Other benefits indicated by recent studies include:

  • reduced risk of asthma
  • healthier carotid arteries
  • reduction of inflammatory disease risk
  • lower risk of colorectal cancer
  • healthier blood pressure levels
  • less gum disease and tooth loss

* Brown rice 5g per cup

* Couscous 6g protein per cup

* Quinoa 8g protein per cup

Quinoa: Protein is made out of amino acids. Some of them are termed “essential” because we cannot produce them and need to get them from the diet.

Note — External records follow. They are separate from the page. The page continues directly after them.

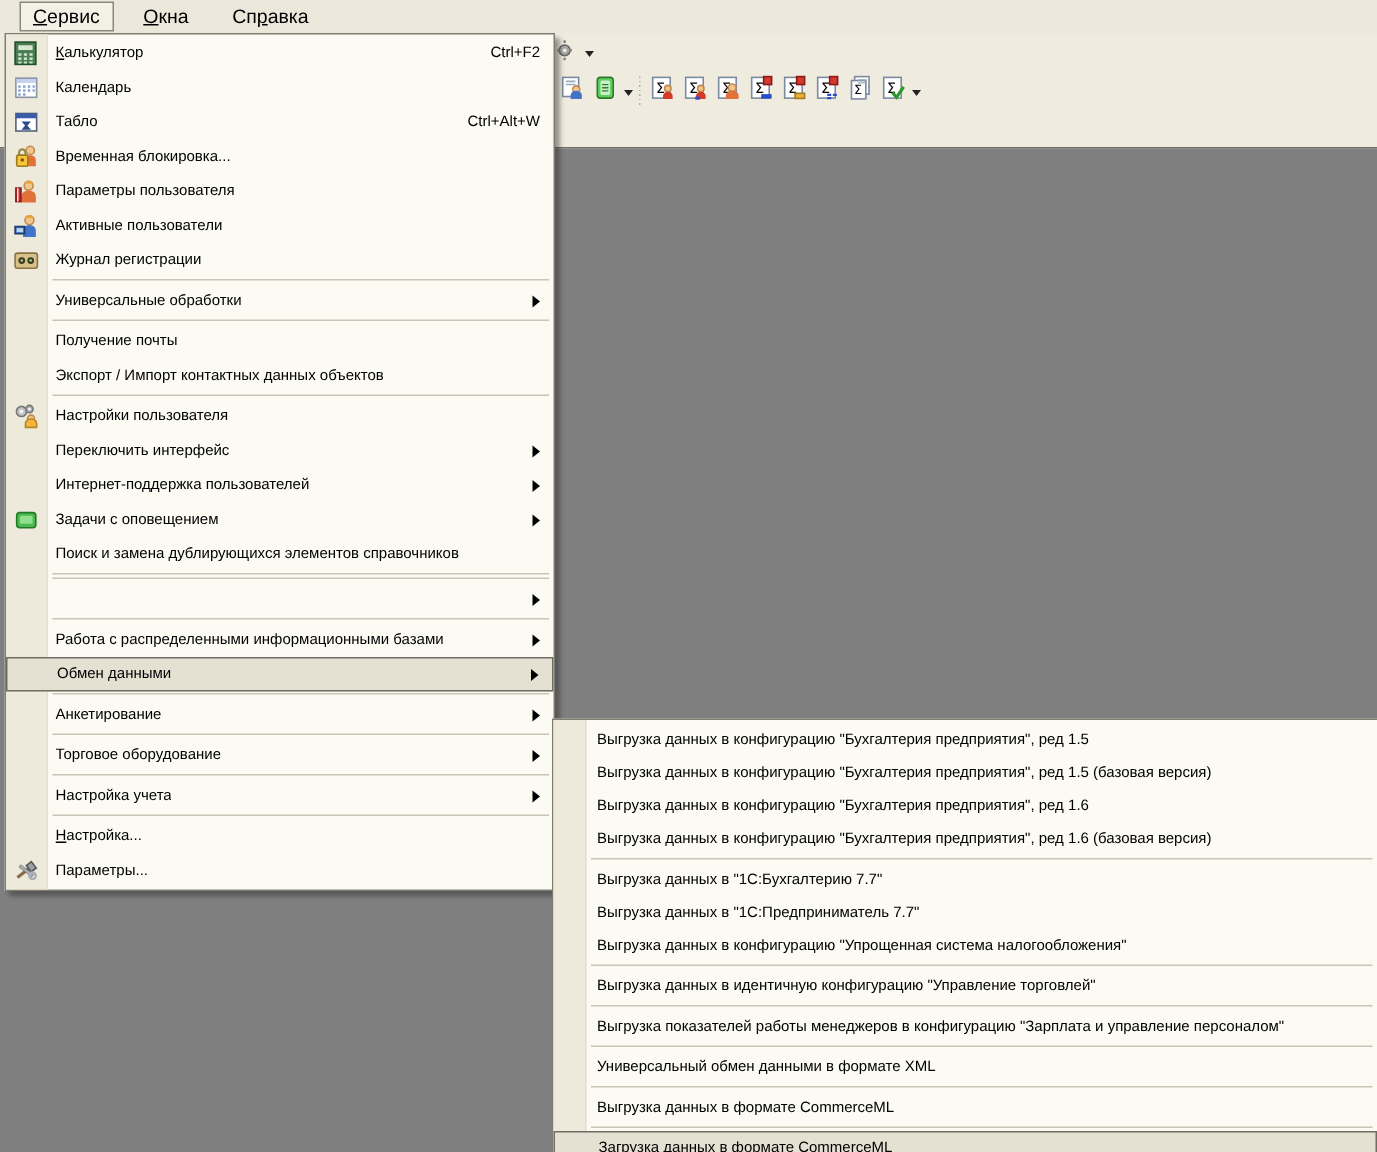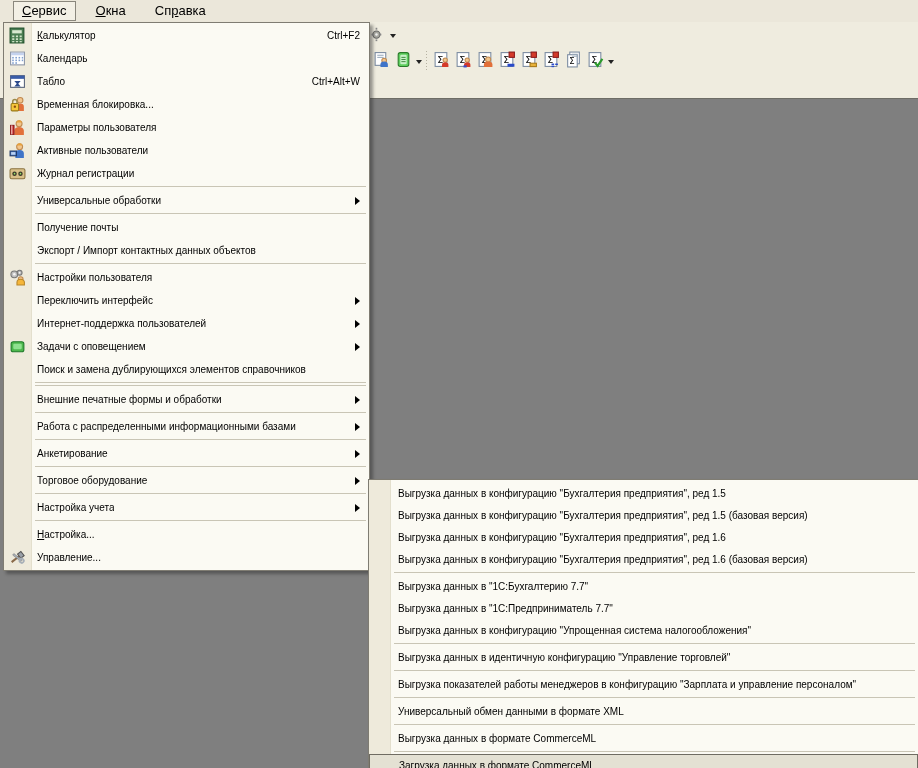--- a/index.html
+++ b/index.html
@@ -349,7 +349,6 @@
       <div class="menu-sep"></div>
       <div class="menu-sep"></div>
       <div class="menu-row">
-        <span class="label">Внешние печатные формы и обработки</span>
         <span class="arrow"></span>
       </div>
       <div class="menu-sep"></div>

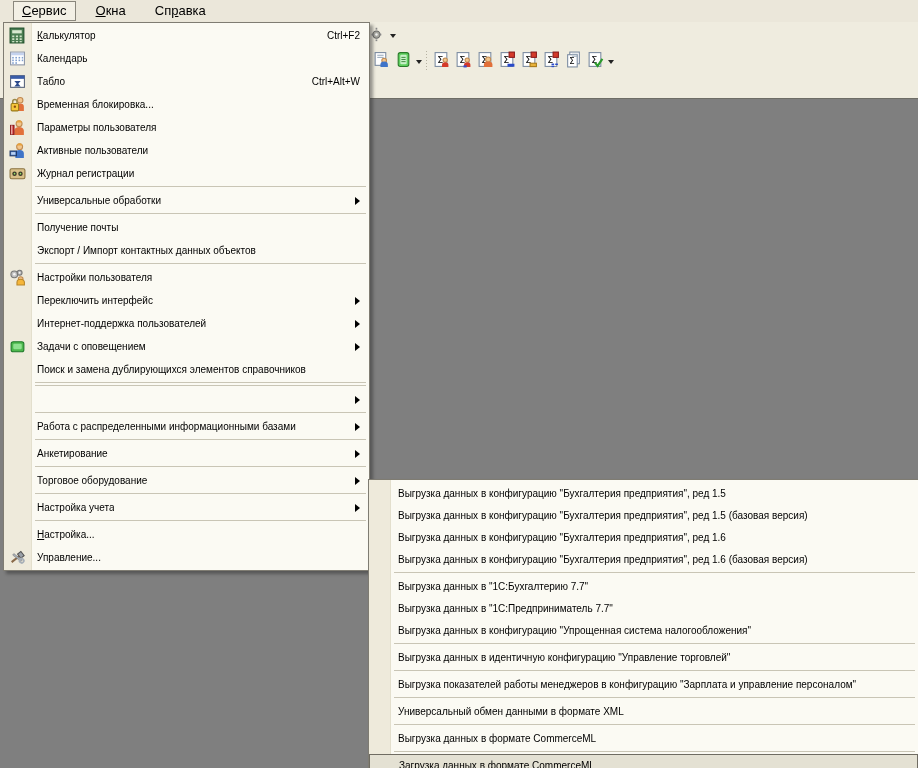--- a/index.html
+++ b/index.html
@@ -356,6 +356,10 @@
         <span class="label">Работа с распределенными информационными базами</span>
         <span class="arrow"></span>
       </div>
+      <div class="menu-row hl">
+        <span class="label">Обмен данными</span>
+        <span class="arrow"></span>
+      </div>
       <div class="menu-sep"></div>
       <div class="menu-row">
         <span class="label">Анкетирование</span>

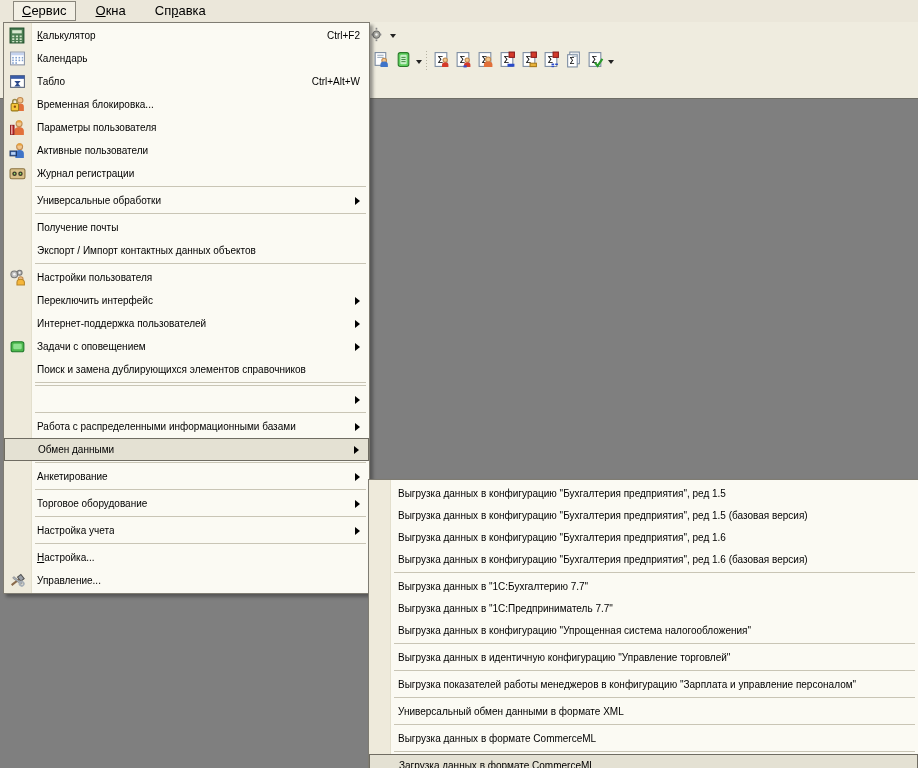--- a/index.html
+++ b/index.html
@@ -390,7 +390,7 @@
               <circle cx="13" cy="8" r="2" fill="none" stroke="#a8b0b8" stroke-width="1.6"></circle>
             </g>
           </svg></span>
-        <span class="label">Управление...</span>
+        <span class="label">Параметры...</span>
       </div>
     </div>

If a food contains all the essential amino acids, it is seen as a “complete” protein.

The problem is that many plant foods are deficient in certain essential amino acids, such as Lysine.

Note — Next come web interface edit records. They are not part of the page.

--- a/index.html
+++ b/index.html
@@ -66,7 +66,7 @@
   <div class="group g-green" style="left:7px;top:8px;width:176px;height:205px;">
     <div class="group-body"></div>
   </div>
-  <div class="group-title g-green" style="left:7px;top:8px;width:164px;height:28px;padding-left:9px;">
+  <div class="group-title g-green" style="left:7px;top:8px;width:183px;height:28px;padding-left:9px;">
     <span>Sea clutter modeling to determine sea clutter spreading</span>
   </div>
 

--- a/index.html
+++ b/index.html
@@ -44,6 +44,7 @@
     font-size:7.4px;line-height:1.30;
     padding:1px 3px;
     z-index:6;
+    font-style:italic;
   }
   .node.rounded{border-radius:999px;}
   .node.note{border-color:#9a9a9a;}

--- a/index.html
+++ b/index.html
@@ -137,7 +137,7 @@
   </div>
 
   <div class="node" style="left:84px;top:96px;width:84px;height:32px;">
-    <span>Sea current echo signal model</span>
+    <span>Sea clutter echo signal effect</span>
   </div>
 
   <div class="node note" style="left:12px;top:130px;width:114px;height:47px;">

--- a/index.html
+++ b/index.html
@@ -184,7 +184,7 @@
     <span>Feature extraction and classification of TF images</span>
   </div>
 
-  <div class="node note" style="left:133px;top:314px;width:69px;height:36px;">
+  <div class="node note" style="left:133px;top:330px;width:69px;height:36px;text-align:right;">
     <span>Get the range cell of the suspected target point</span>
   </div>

However… quinoa is an exception to this, being particularly high in in all the essential amino acids. For this reason, quinoa is an excellent source of protein. It has both more and better protein than most grains.

Try this recipe:

Beet, Blood Orange, Kumquat, and Quinoa Salad


  • Dressing:
  • 1/4 cup finely chopped green onions
  • 2 teaspoons grated blood orange rind
  • 1 teaspoon grated lemon rind
  • 2 tablespoons blood orange juice
  • 1 tablespoon fresh lemon juice
  • 2 teaspoons finely chopped cilantro
  • 1/4 teaspoon salt
  • 1/4 teaspoon ground coriander
  • 1/4 teaspoon ground cumin
  • 1/4 teaspoon paprika
  • 3 tablespoons extra-virgin olive oil
  • Salad:
  • 1 cup uncooked quinoa
  • 1 3/4 cups water
  • 1/2 teaspoon salt, divided
  • 1 cup blood orange sections, chopped (about 4 medium)
  • 1 cup diced peeled avocado
  • 6 whole kumquats, seeded and sliced
  • 2 medium beets, cooked and cut into wedges


  1. To prepare dressing, combine first 10 ingredients in a medium bowl, stirring with a whisk. Gradually add oil, stirring constantly with a whisk. Set aside.
  2. To prepare salad, place quinoa in a fine sieve, and place sieve in a large bowl. Cover quinoa with water. Using your hands, rub grains together for 30 seconds; rinse and drain. Repeat procedure twice. Drain well.
  3. Combine 1 3/4 cups water, quinoa, and 1/4 teaspoon salt in a medium saucepan; bring to a boil. Cover, reduce heat, and simmer for 10 minutes or until liquid is absorbed. Remove from heat; fluff with a fork. Combine quinoa, remaining 1/4 teaspoon salt, blood orange sections, avocado, and kumquats in a large bowl, tossing gently to combine. Add dressing; toss gently to coat salad. Spoon 1 cup salad onto each of 4 plates; top each serving with about 1/2 cup beets.

Nutritional Information

Amount per serving

  • Calories 442
  • Fat 20.7 g
  • Sat-fat 2.7 g
  • Mono-fat 12.3 g
  • Poly-fat 2.1 g
  • Protein 9.1 g
  • Carbohydrate 58 g
  • Fiber 10.7 g
  • Cholesterol 0.0 mg
  • Iron 3.9 mg
  • Sodium 486 mg
  • Calcium 117 mg

Making sure that you eat a variety of beans, nuts, seeds, and grains can help ensure not only that you get enough protein but also a well-rounded source of protein. Generally speaking you should get around 50 grams or more of protein each day, and if you exercise then you need even more. Many doctors and health experts recommend striving for 25 grams of protein at each meal.